=== Records provided ===

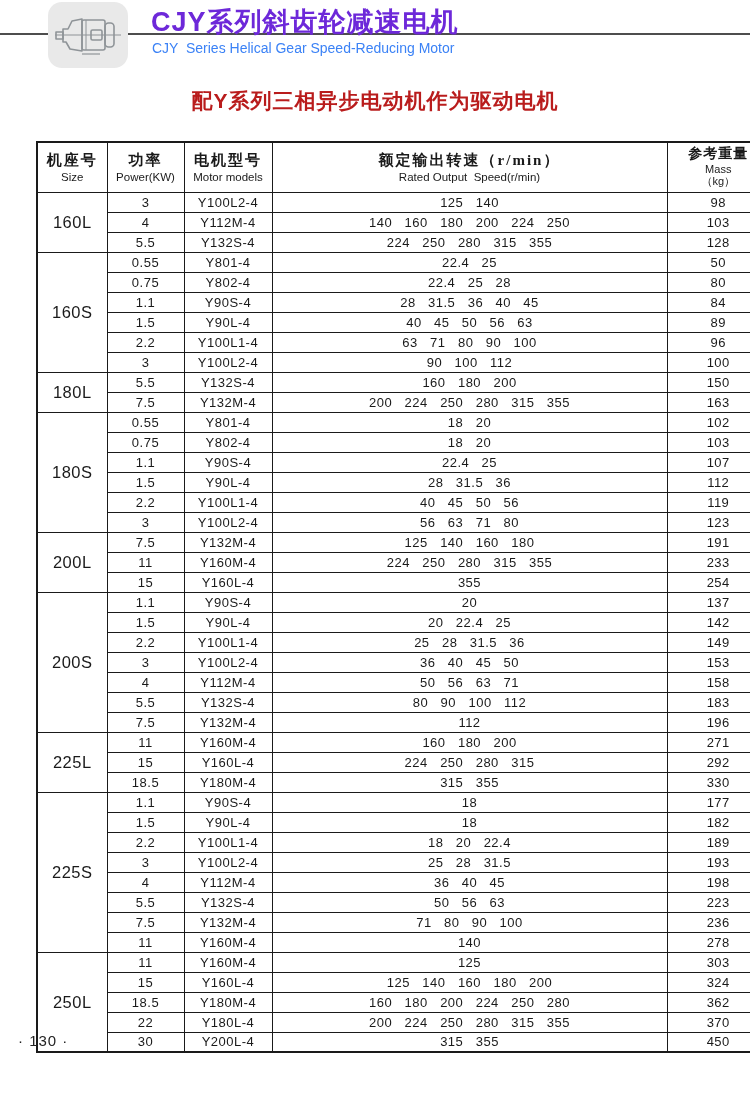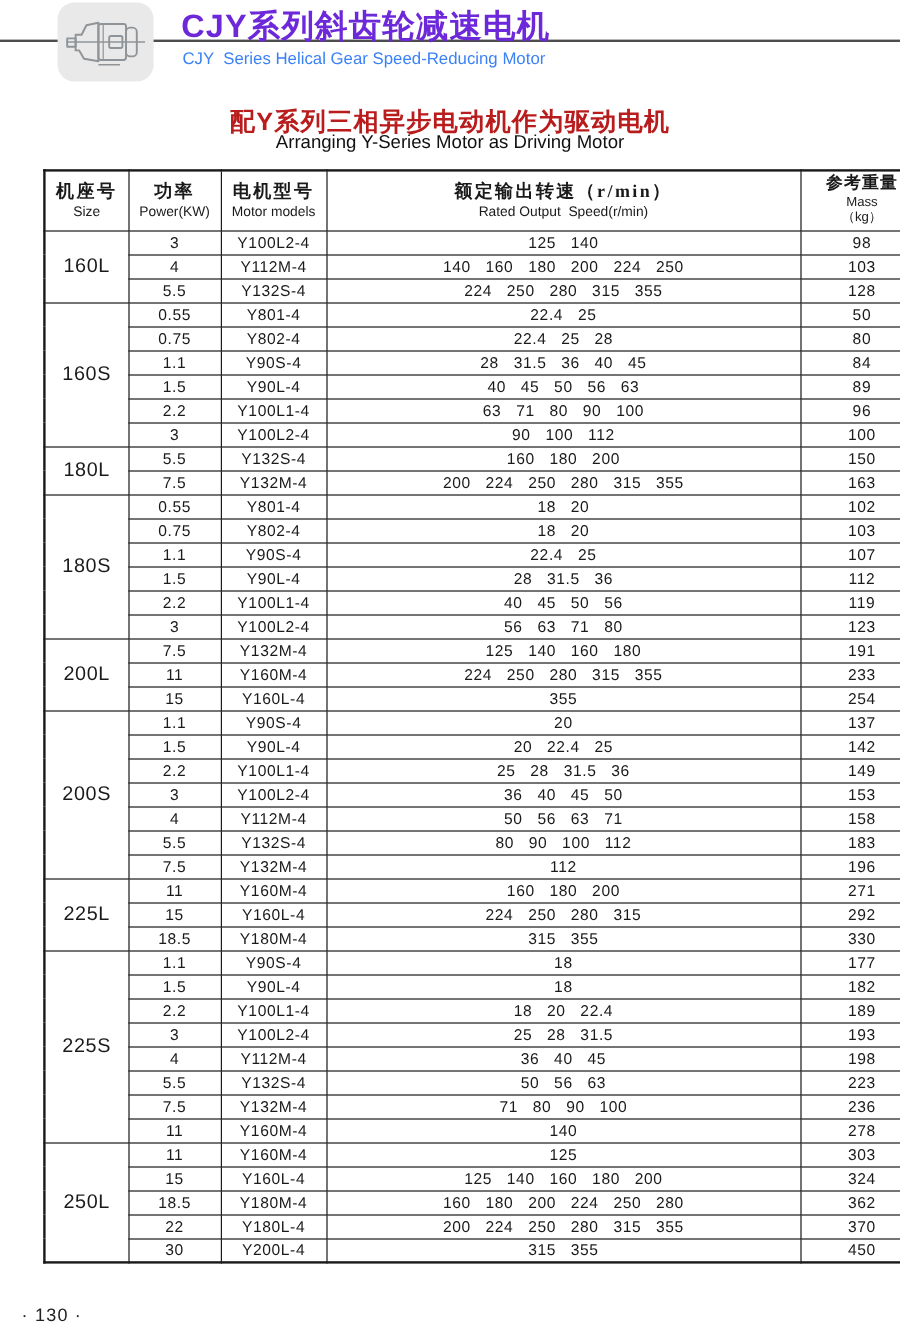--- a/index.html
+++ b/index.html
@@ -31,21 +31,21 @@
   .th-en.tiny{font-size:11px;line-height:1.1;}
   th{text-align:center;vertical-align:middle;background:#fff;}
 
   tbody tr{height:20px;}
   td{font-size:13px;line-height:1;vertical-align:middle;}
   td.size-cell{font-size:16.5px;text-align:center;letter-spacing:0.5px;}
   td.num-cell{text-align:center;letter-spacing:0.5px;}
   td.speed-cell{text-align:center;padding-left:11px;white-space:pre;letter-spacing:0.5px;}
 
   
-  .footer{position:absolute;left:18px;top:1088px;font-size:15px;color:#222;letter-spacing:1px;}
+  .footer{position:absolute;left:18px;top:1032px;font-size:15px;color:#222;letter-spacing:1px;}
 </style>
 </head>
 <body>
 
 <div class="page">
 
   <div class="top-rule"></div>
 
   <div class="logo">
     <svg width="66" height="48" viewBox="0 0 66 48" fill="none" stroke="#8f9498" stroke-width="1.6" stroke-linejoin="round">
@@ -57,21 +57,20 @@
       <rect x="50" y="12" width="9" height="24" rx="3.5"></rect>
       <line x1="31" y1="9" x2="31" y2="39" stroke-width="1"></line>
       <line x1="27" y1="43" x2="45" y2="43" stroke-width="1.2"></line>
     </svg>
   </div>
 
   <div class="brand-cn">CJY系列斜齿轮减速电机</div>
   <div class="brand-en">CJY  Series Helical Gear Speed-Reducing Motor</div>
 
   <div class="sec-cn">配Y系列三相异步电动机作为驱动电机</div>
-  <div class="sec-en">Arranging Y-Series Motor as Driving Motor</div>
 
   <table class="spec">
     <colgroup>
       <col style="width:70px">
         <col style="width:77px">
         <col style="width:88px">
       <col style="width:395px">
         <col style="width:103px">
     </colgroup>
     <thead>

===

__Description of the task__. Exactly as written, reproduce all of the entries while dropping the pictures.

__Answer section__.
--- a/index.html
+++ b/index.html
@@ -31,21 +31,21 @@
   .th-en.tiny{font-size:11px;line-height:1.1;}
   th{text-align:center;vertical-align:middle;background:#fff;}
 
   tbody tr{height:20px;}
   td{font-size:13px;line-height:1;vertical-align:middle;}
   td.size-cell{font-size:16.5px;text-align:center;letter-spacing:0.5px;}
   td.num-cell{text-align:center;letter-spacing:0.5px;}
   td.speed-cell{text-align:center;padding-left:11px;white-space:pre;letter-spacing:0.5px;}
 
   
-  .footer{position:absolute;left:18px;top:1088px;font-size:15px;color:#222;letter-spacing:1px;}
+  .footer{position:absolute;left:18px;top:1032px;font-size:15px;color:#222;letter-spacing:1px;}
 </style>
 </head>
 <body>
 
 <div class="page">
 
   <div class="top-rule"></div>
 
   <div class="logo">
     <svg width="66" height="48" viewBox="0 0 66 48" fill="none" stroke="#8f9498" stroke-width="1.6" stroke-linejoin="round">
@@ -57,21 +57,20 @@
       <rect x="50" y="12" width="9" height="24" rx="3.5"></rect>
       <line x1="31" y1="9" x2="31" y2="39" stroke-width="1"></line>
       <line x1="27" y1="43" x2="45" y2="43" stroke-width="1.2"></line>
     </svg>
   </div>
 
   <div class="brand-cn">CJY系列斜齿轮减速电机</div>
   <div class="brand-en">CJY  Series Helical Gear Speed-Reducing Motor</div>
 
   <div class="sec-cn">配Y系列三相异步电动机作为驱动电机</div>
-  <div class="sec-en">Arranging Y-Series Motor as Driving Motor</div>
 
   <table class="spec">
     <colgroup>
       <col style="width:70px">
         <col style="width:77px">
         <col style="width:88px">
       <col style="width:395px">
         <col style="width:103px">
     </colgroup>
     <thead>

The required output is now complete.